Beating Napster at its own game?

By Almar Latour, WSJ Interactive Edition

November 13, 2000 5:00 AM PT

URL: http://www.zdnet.com/zdnn/stories/news/0,4586,2652781,00.html?chkpt=hud0004200

Can the entertainment industry sue its way to a world free of Internet piracy?

Not according to software development company MediaDefender Inc. The Los Angeles-based startup thinks new music-swapping technologies and so-called peer-to-peer music and entertainment networks will always be one step ahead of the law. Instead of taking hackers to court, the company argues, the entertainment industry should beat them with their own weapon: technology.
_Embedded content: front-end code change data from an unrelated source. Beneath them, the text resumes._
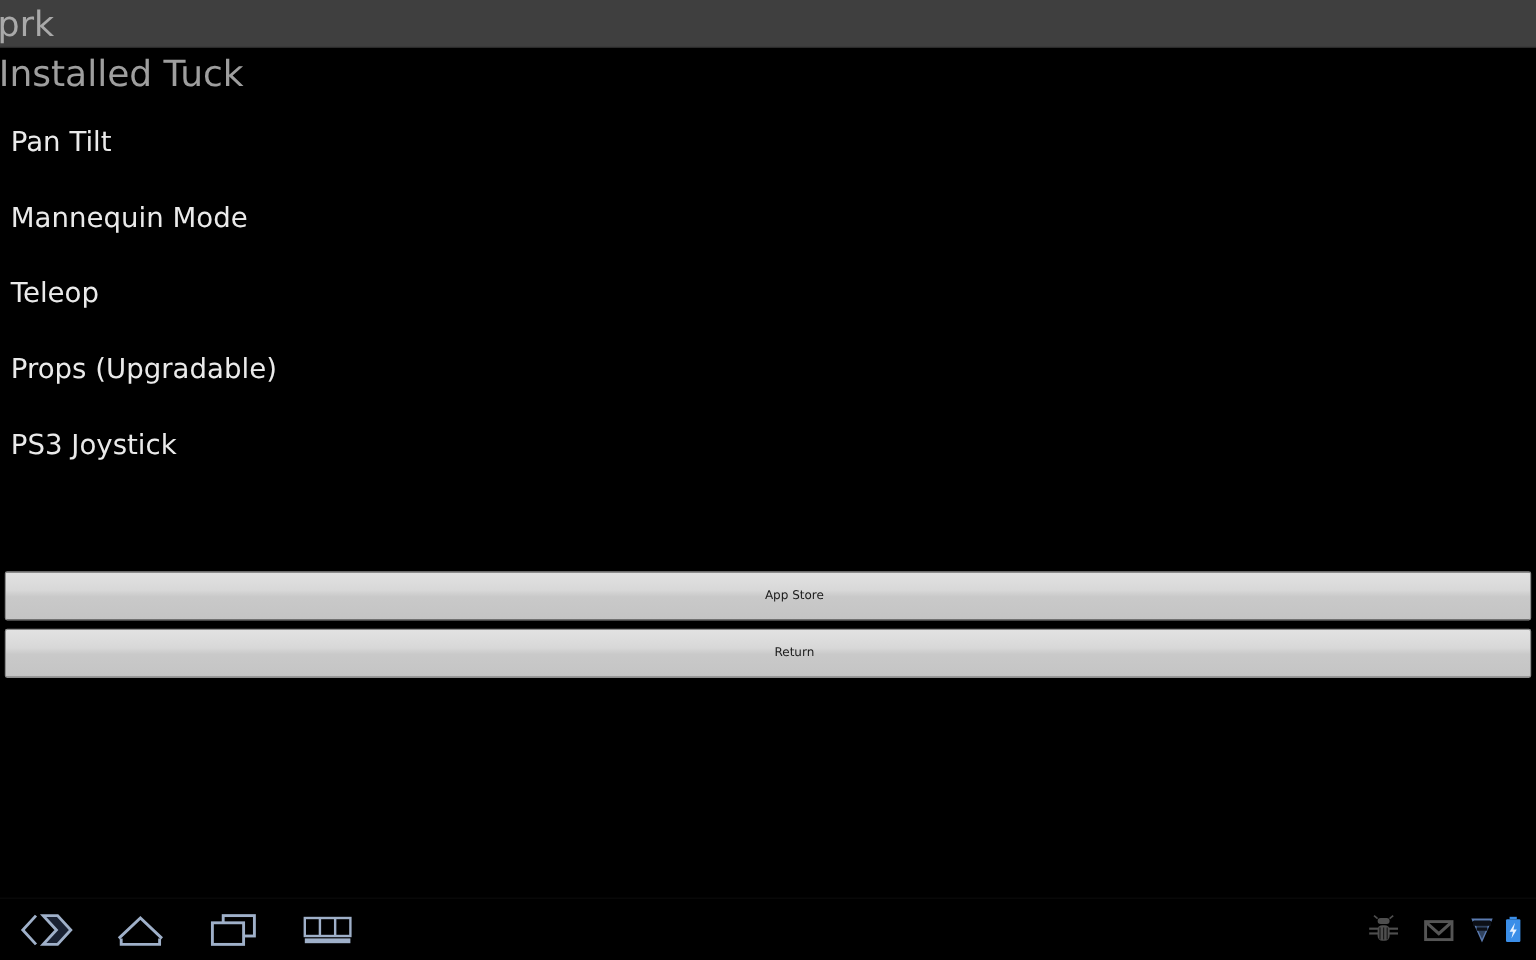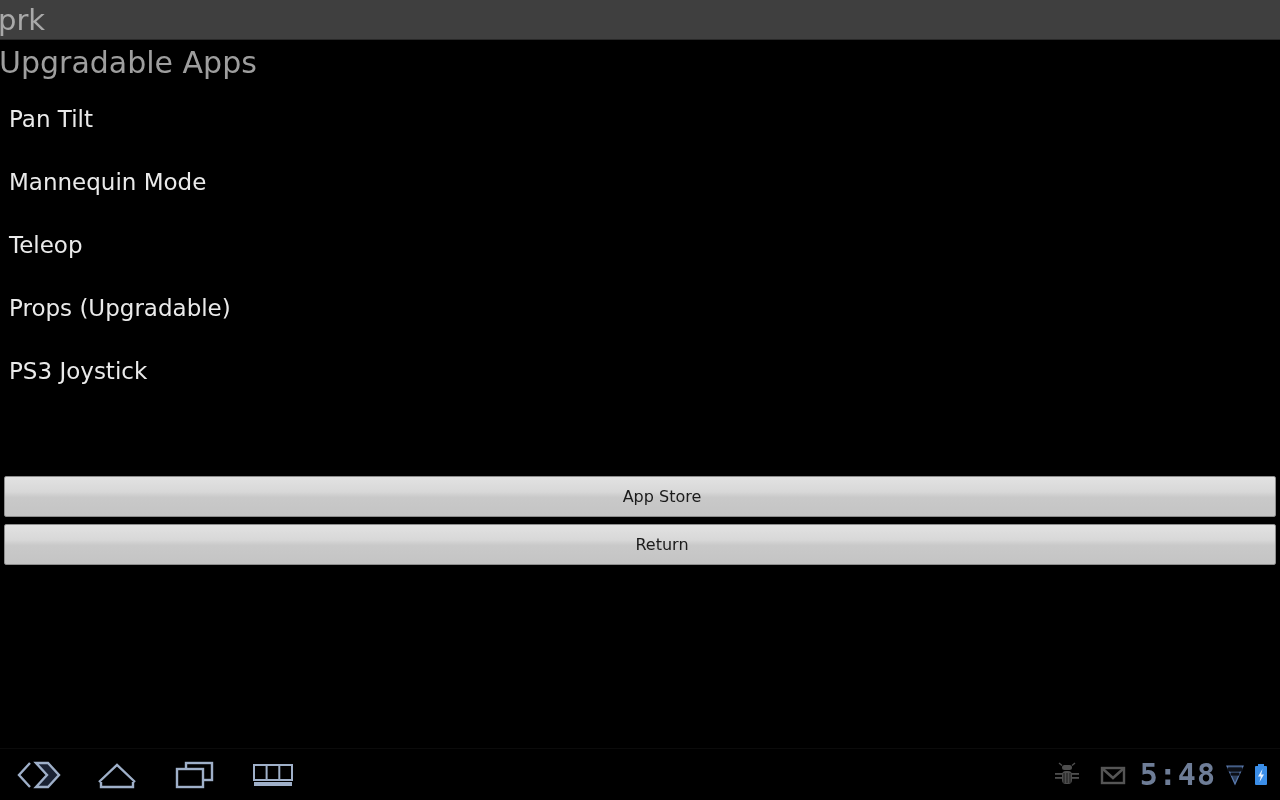"Upgradable Apps" div { text: Upgradable Apps -> Installed Tuck }
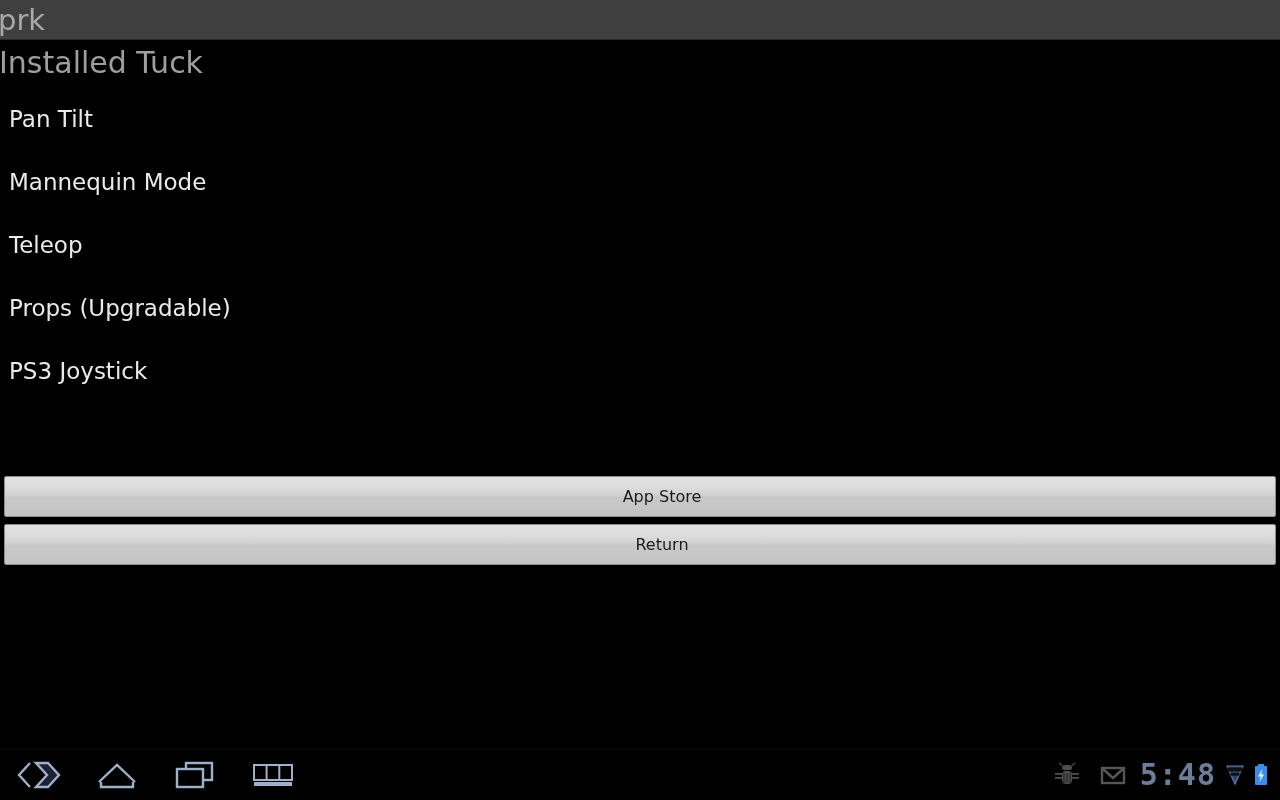"App Store" .wide-button { font-size: 16px -> 10px }
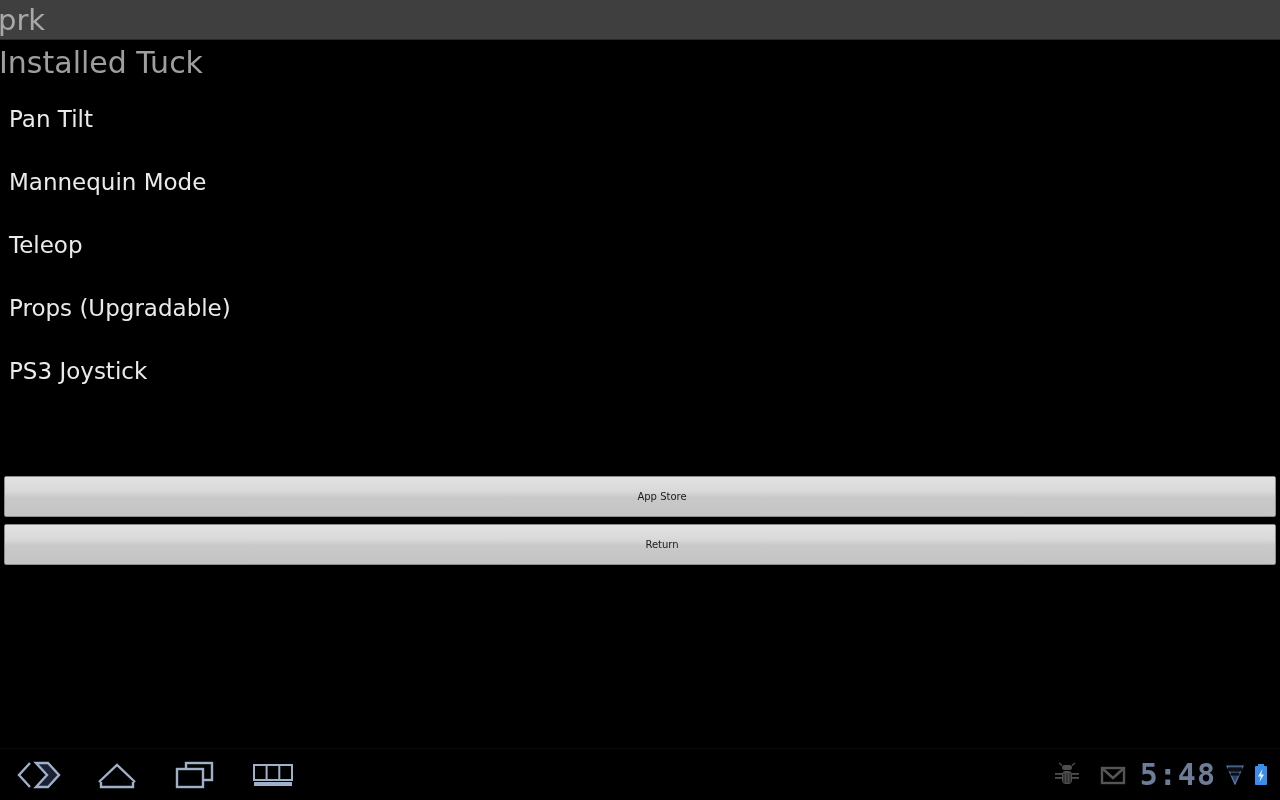"5:48" div { html: <div>5:48</div> -> none }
How? MediaDefender claims the answer lies in "spoofing," a method in which a peer-to-peer entertainment network is flooded with fake files of a certain title. If an end user tries to download that title, he receives a "spoof" that has the same title as the requested song or video, but actually contains a message warning the user that he has attempted to break copyright law.

"Legislation changes slowly, but technology changes at warp speed, " says former law student Randy Saaf, the founder and chief executive of MediaDefender, which has a staff of 10 at a tiny office near Venice Beach. "Unauthorized duplication of copyrighted media is impossible to avoid. If you can hear it, you can copy it. That means you can only prevent piracy by attacking distribution channels."